I went through the same process for the disc from the other side and found that one to be within tolerance – 0.10mm in all three positions. Just for good measure I then did it all over again trying the discs on the opposite sides! I arrived at a point where one disc was 0.10 and so within tolerance, but the other was 0.22mm and so out of tolerance.

Now 0.07mm (out of) out of tolerance didn’t sound a lot to me! But of course that did represent 0.07mm beyond a given figure – and I guess there has to be some kind of limit. I sought advice on various forums as to how critical these margins were in practice. I got some helpful answers but, as you can probably expect, these fell into both the ‘don’t worry’ and ‘do worry’ camps…..

One option for curing disc problems is to fit special abrasive brake pads. These are available from Der Franzose and so probably the other suppliers too.
"Brake Sharpening" Pads
Franzose say that these are/ were used in Citroen workshops though I’ve not found any reference to their use in in the workshop manuals as one of the remedies for brake disc run-out problems.  To use special pads the car needs to be assembled and running. I guess that they are a crude way of fixing problems and it would be difficult to measure the impact on disc run post-use with everything re-assembled.

In the end I sent my two discs of to my local engineer with the brake units for skimming and blasting.
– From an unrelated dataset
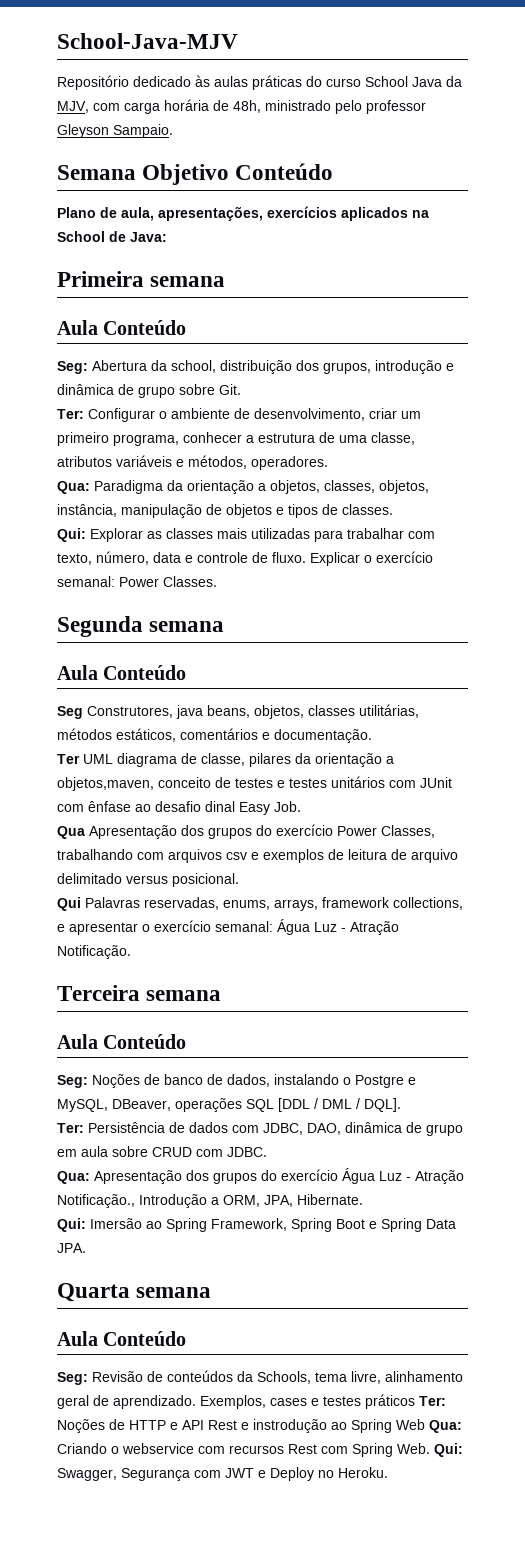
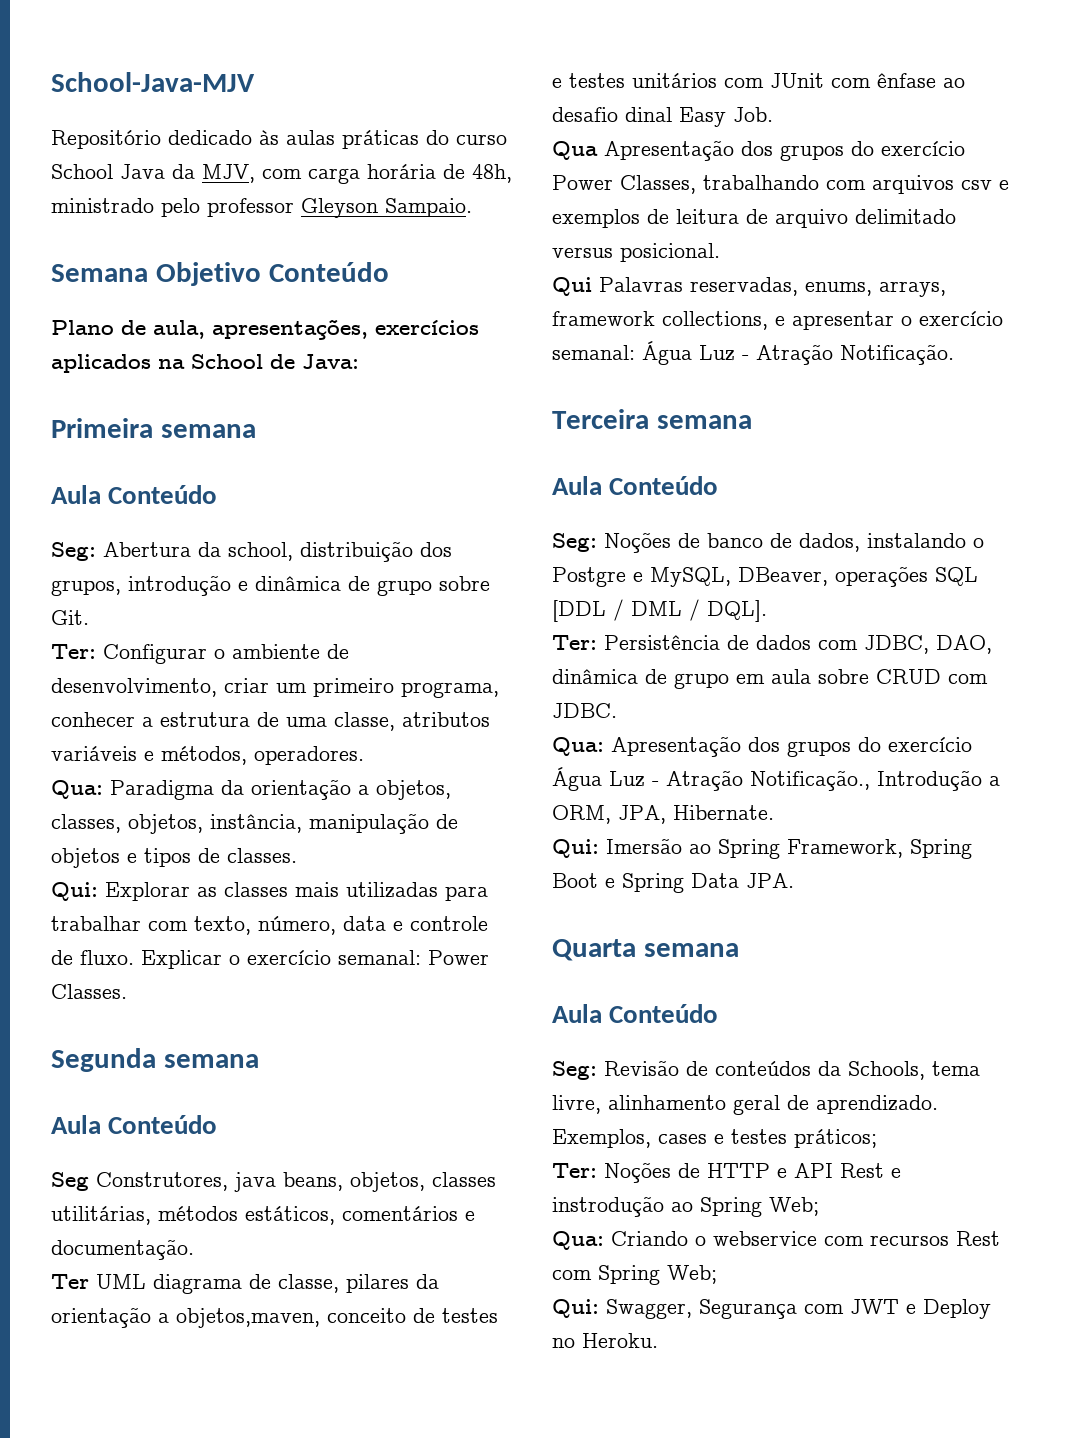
[365,1394,415,1409] práticos -> [794,1129,877,1148] práticos; //
[396,1419,425,1430] Web -> [769,1197,819,1216] Web; //
[397,1443,430,1454] Web. -> [667,1265,717,1284] Web; //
Decisions were needed:

Assuming that my out-of-tolerance disc is of uniform thickness and simply slightly warped, then any high/ low spots really need to be removed from both faces of the disc – to maintain uniformity. It would have been tempting to remove only enough to bring the disc back within tolerance – but that would have had the effect of lopping the top half off the warp ‘hump’ creating a flattened warp peak with a rise and fall both sides. Would that create new brake problems? To prevent this, the whole 0.22mm would have to come off. Same on the other side…..that meant reducing the overall disc thickness by 0.44mm. That was starting to sound like a lot….That was almost half the permissible wear on a disc – meaning that I was reducing the life of the disc and hastening the need for the new discs I was trying to avoid!

More decisions: to give unifom braking performance on both wheels, should the other in-tolerance disc be skimmed – just to give it a clean surface like the other disc?

Saturday, 30 March 2019

Winter Diversions 2 - Learning To Weld

It’s been very quiet around here on the DS front…..

Because of all the building work we are having done, the garage has been emptied and gutted. 
Still Now
This all started back in November 2018 and there is no way my DS and various parts could have stayed in there while all this work went on. Instead, the car is off site (back at the farm where it languished for so many years). I vowed at the time that the car would be gone no longer than five months. Well that's not working out at all. I think the main building work will take another couple of months and, even then, I want to paint the garage floor and will need to rack out the garage again before I can bring the car back and work on it. At the moment all the parts are stacked in boxes in my workshop……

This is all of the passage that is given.